Historically, has there been a time where the masses could forecast a recession?

Discussion in 'Economics' started by crgarcia, Mar 14, 2008.

  1. I believe masses are usually wrong, they are only right in the middle of a trend.

    So, as far as I know, all recessions were preceded by bubbles, not by economic slowdowns (as now).
  2. We have a melt down in dual bubbles:

    A) credit. Housing is just one of the effects. Massive amounts of sketchy derivatives are an even larger problem.

    B) commodities. This melt down won't precede an econ slowdown, but will happen during a bad recession.

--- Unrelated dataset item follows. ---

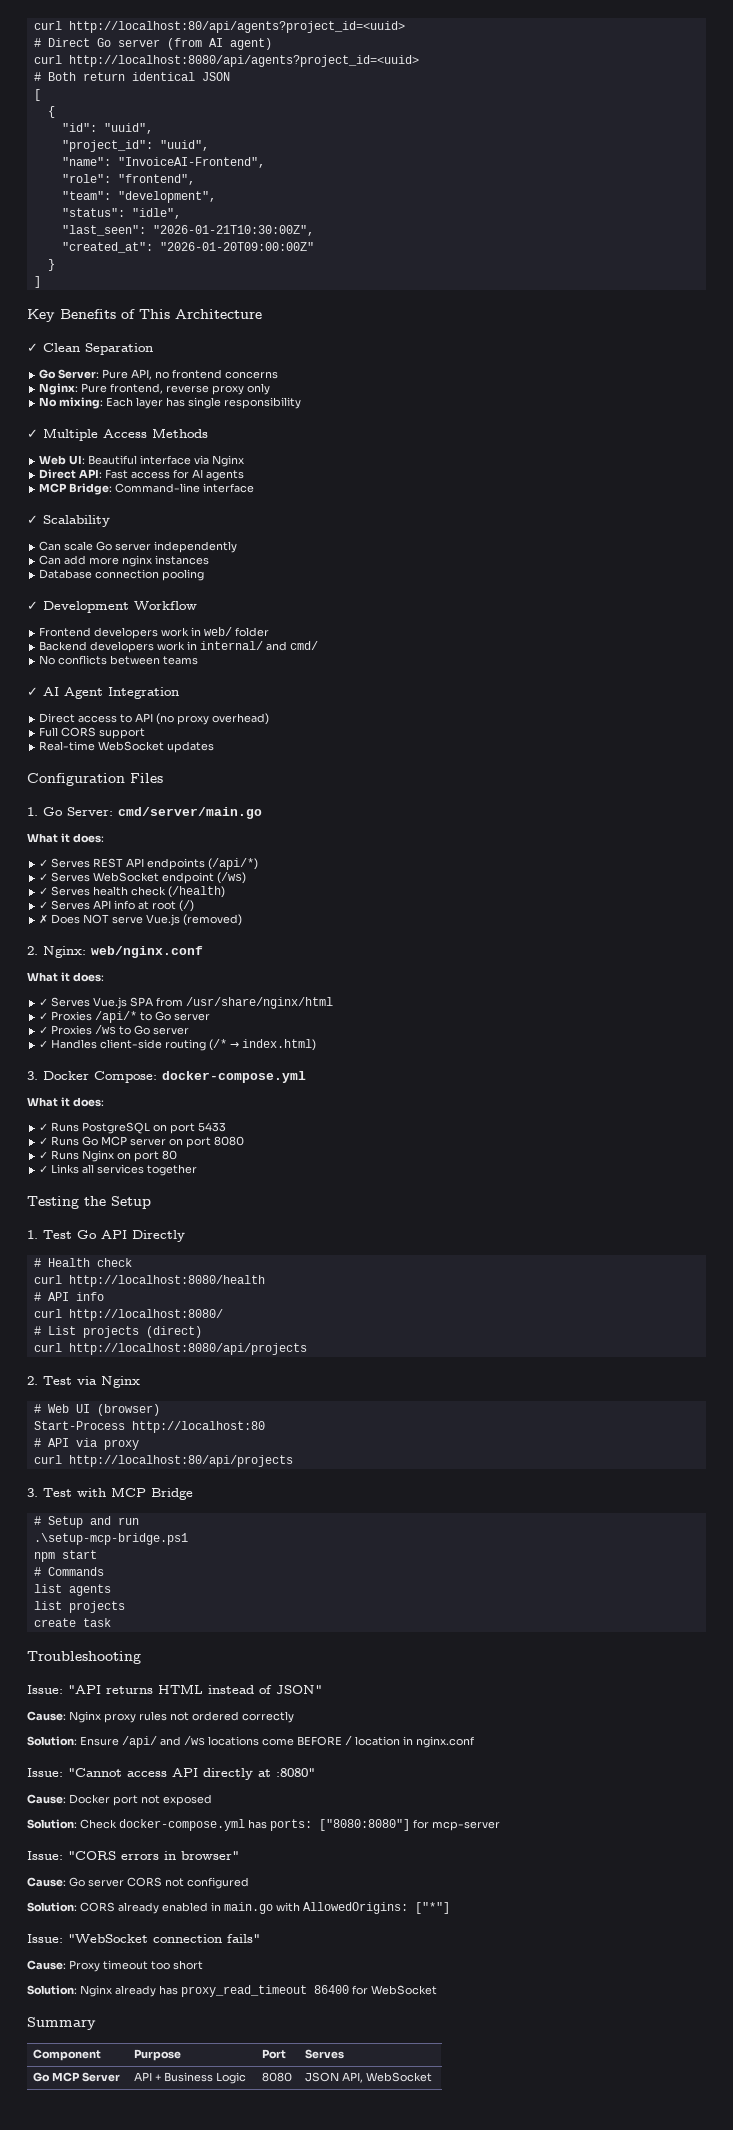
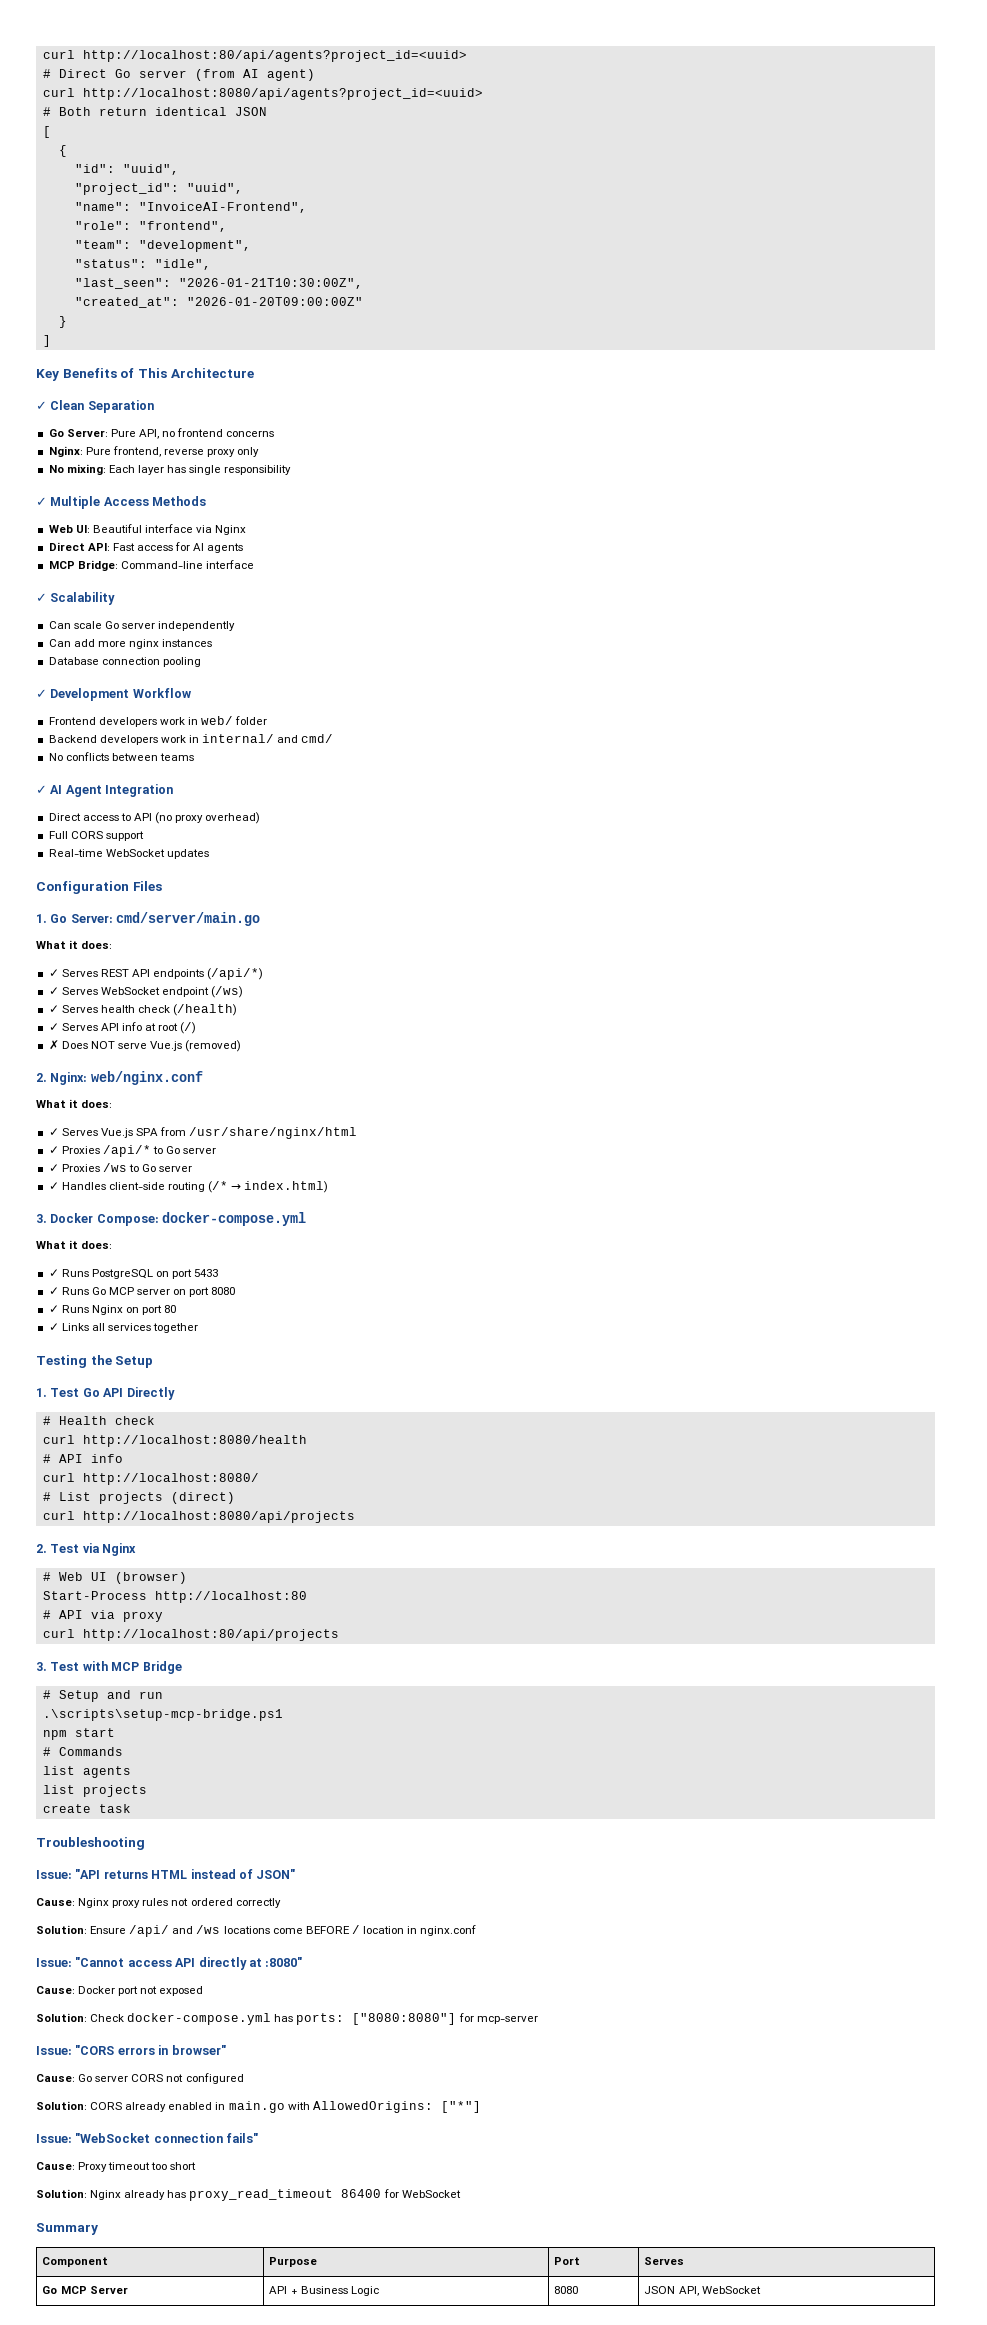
- .\setup-mcp-bridge.ps1
+ .\scripts\setup-mcp-bridge.ps1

    Regardless of the public, this is going to be long and hard. No amt of liquidity can bail out solvency problems. the Gov will eventually get involved in a big way bailing out all sorts of shit (assuming they even can). A FED just stepping aside would accelerate the pain, but get it over with.
  3. historically more recessions are predicted thatn actually occur. the data is backward looking so we are usually in one before the data show it. a lot of the data isn't revised for several months.

    this also means that once a recession is over the same applies.
  4. H Hubbins------You are a genius!:D
  5. amylase


    You are right that masses usually don't get it right.

    The smart ppl actually predicted this one recession 4-6 years ago back in around 2002 bubble.

    Now there is no need for masses to "predict" recession than to just point it right out because we are flat out in it! open your eyes.

    If you don't want to see recession( or hyper inflation of dollar). withdraw a stack of $100 bills and lock yourself up in your room with radio silence and food stuff. Kiss your dollar bills everyday and try to imagine a wonderful boom outside.